> _EXCERPTED RECORDS_
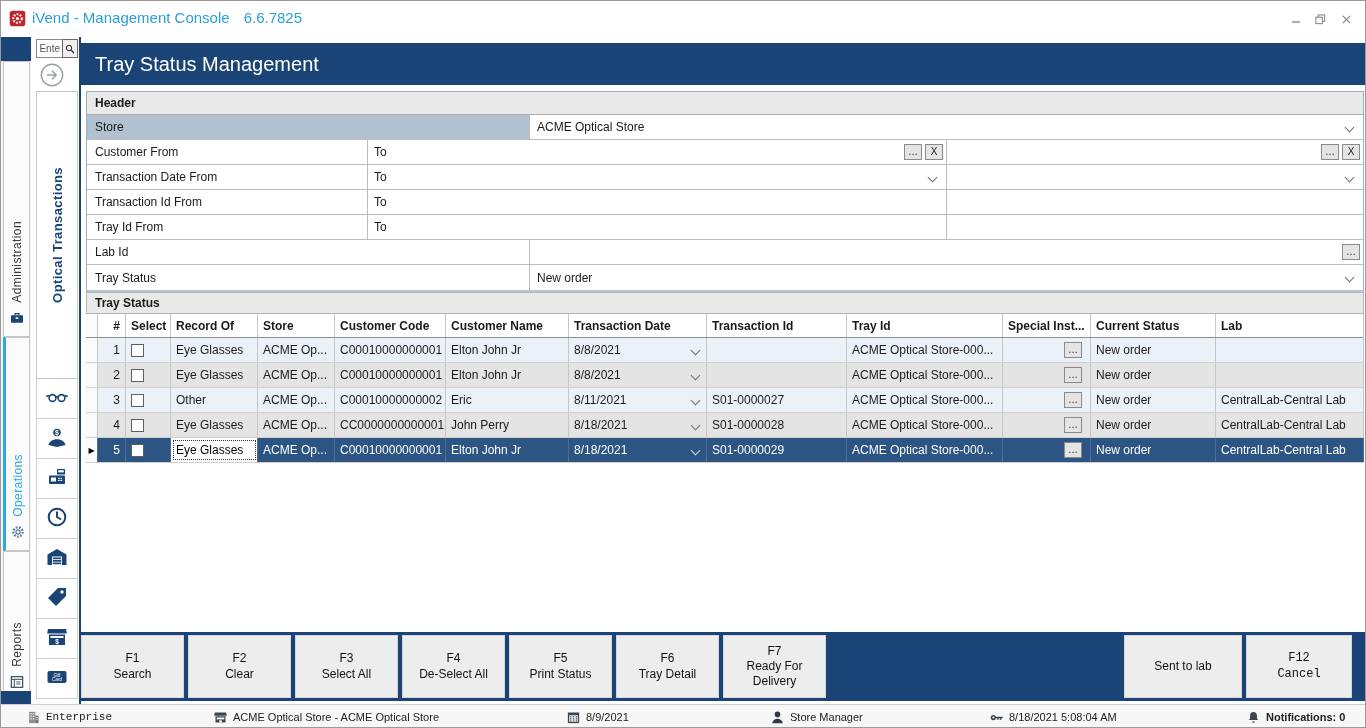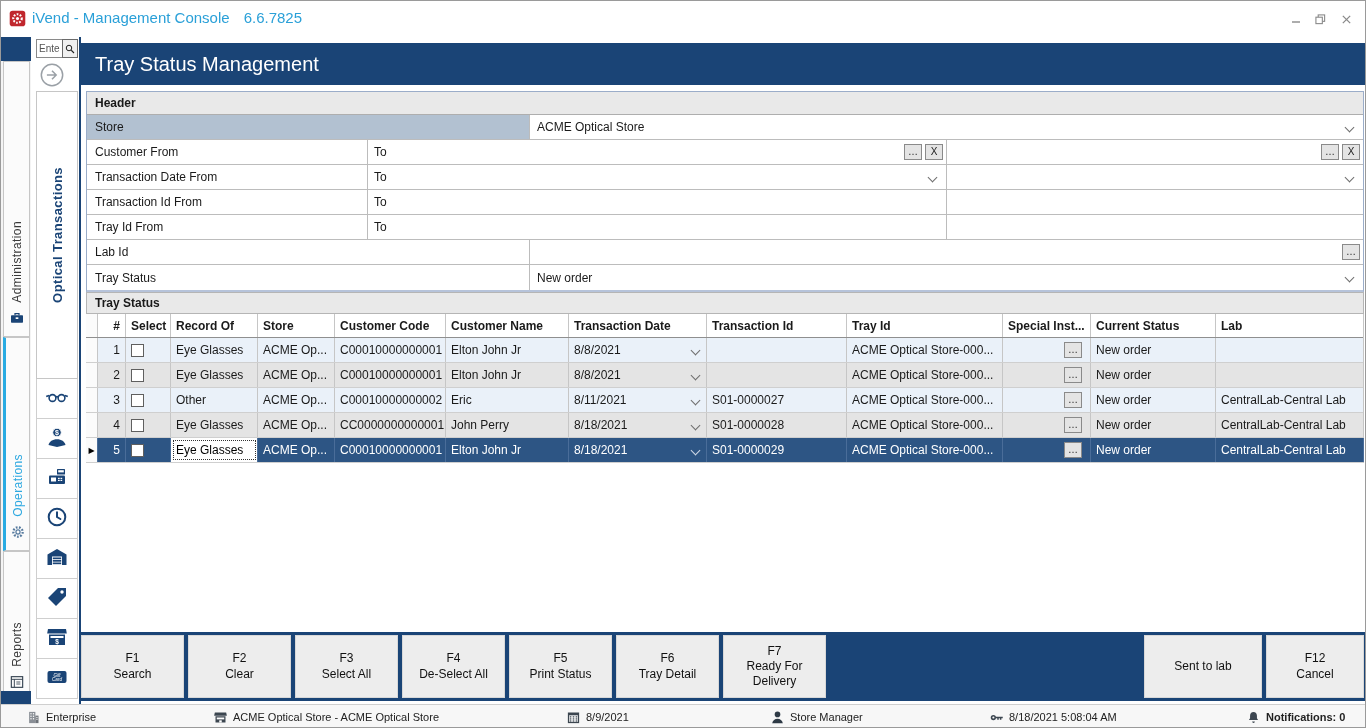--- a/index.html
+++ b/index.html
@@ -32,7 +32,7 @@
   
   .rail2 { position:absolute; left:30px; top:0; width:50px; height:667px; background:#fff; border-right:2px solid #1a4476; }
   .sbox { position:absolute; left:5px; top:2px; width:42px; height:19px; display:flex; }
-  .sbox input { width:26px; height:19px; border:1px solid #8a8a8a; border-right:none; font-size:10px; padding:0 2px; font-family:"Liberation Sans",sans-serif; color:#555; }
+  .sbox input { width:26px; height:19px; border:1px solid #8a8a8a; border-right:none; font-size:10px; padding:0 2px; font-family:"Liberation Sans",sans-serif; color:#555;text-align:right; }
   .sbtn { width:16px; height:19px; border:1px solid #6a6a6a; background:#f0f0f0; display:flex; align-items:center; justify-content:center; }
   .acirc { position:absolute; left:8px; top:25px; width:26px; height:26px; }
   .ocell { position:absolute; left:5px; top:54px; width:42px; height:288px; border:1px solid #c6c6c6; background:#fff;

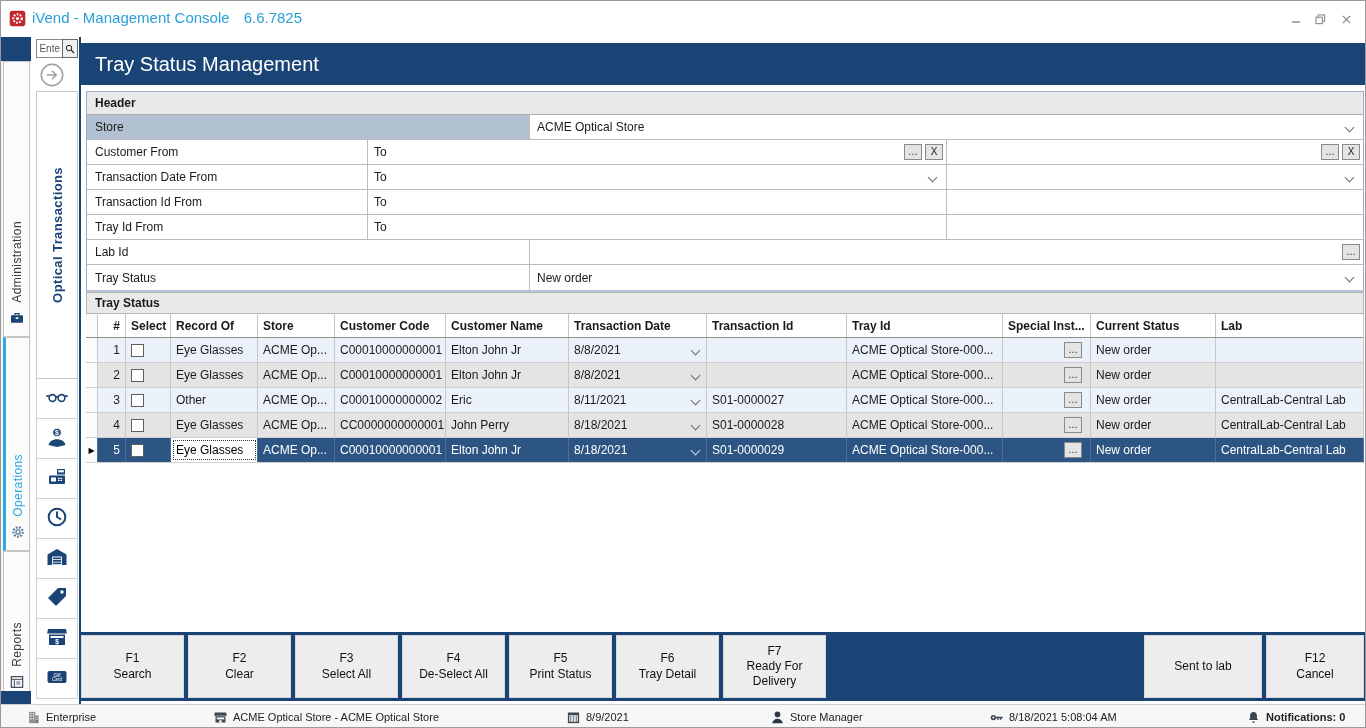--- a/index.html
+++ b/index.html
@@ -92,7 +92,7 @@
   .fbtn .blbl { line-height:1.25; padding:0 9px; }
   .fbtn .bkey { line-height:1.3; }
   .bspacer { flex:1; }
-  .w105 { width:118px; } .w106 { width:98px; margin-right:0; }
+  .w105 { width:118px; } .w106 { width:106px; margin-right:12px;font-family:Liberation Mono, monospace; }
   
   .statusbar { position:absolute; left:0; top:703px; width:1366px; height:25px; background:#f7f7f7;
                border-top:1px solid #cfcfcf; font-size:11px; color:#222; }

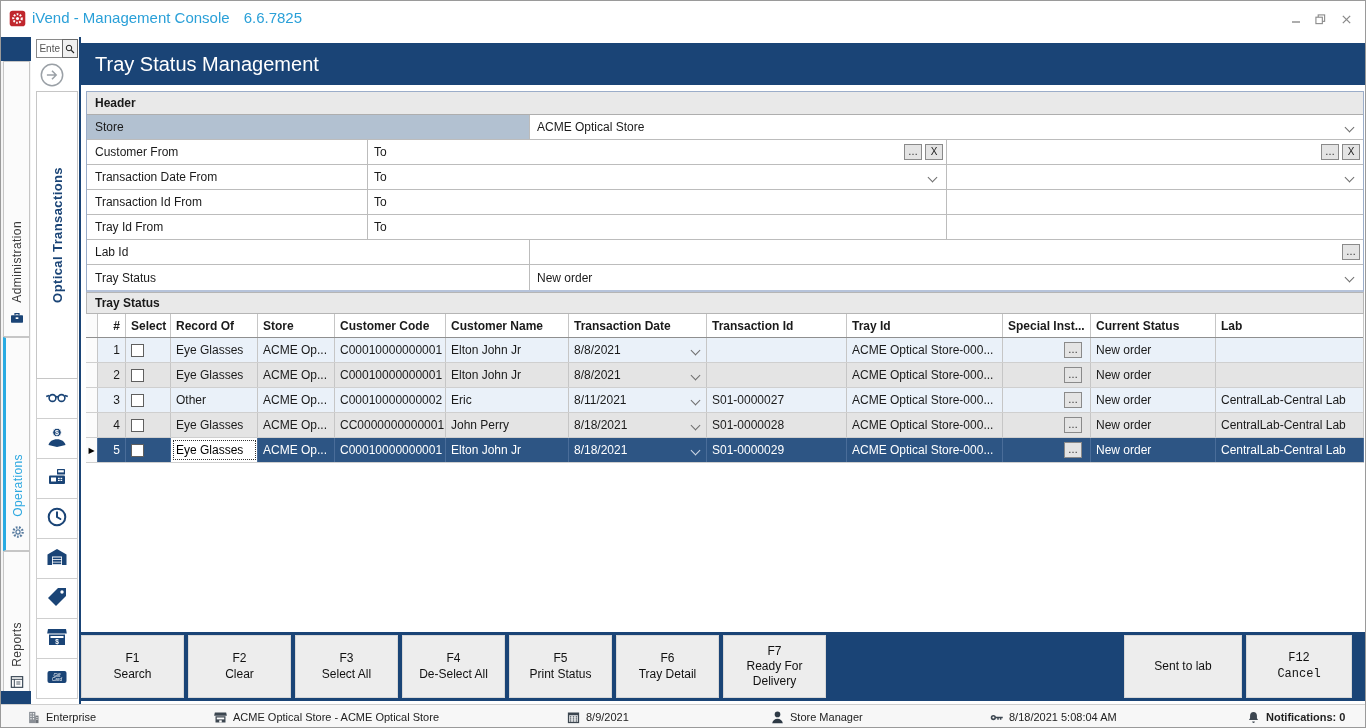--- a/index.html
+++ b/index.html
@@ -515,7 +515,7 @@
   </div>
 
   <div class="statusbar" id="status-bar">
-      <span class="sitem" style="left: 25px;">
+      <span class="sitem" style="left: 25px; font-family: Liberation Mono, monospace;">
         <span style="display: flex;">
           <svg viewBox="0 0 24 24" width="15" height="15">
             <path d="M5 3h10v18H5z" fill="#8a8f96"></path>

> _WHAT IS BEING ASKED_
I'd like the material repeated word for word, without the pictures it holds.

> _ANSWER SECTION_
--- a/index.html
+++ b/index.html
@@ -32,7 +32,7 @@
   
   .rail2 { position:absolute; left:30px; top:0; width:50px; height:667px; background:#fff; border-right:2px solid #1a4476; }
   .sbox { position:absolute; left:5px; top:2px; width:42px; height:19px; display:flex; }
-  .sbox input { width:26px; height:19px; border:1px solid #8a8a8a; border-right:none; font-size:10px; padding:0 2px; font-family:"Liberation Sans",sans-serif; color:#555; }
+  .sbox input { width:26px; height:19px; border:1px solid #8a8a8a; border-right:none; font-size:10px; padding:0 2px; font-family:"Liberation Sans",sans-serif; color:#555;text-align:right; }
   .sbtn { width:16px; height:19px; border:1px solid #6a6a6a; background:#f0f0f0; display:flex; align-items:center; justify-content:center; }
   .acirc { position:absolute; left:8px; top:25px; width:26px; height:26px; }
   .ocell { position:absolute; left:5px; top:54px; width:42px; height:288px; border:1px solid #c6c6c6; background:#fff;

--- a/index.html
+++ b/index.html
@@ -92,7 +92,7 @@
   .fbtn .blbl { line-height:1.25; padding:0 9px; }
   .fbtn .bkey { line-height:1.3; }
   .bspacer { flex:1; }
-  .w105 { width:118px; } .w106 { width:98px; margin-right:0; }
+  .w105 { width:118px; } .w106 { width:106px; margin-right:12px;font-family:Liberation Mono, monospace; }
   
   .statusbar { position:absolute; left:0; top:703px; width:1366px; height:25px; background:#f7f7f7;
                border-top:1px solid #cfcfcf; font-size:11px; color:#222; }

--- a/index.html
+++ b/index.html
@@ -515,7 +515,7 @@
   </div>
 
   <div class="statusbar" id="status-bar">
-      <span class="sitem" style="left: 25px;">
+      <span class="sitem" style="left: 25px; font-family: Liberation Mono, monospace;">
         <span style="display: flex;">
           <svg viewBox="0 0 24 24" width="15" height="15">
             <path d="M5 3h10v18H5z" fill="#8a8f96"></path>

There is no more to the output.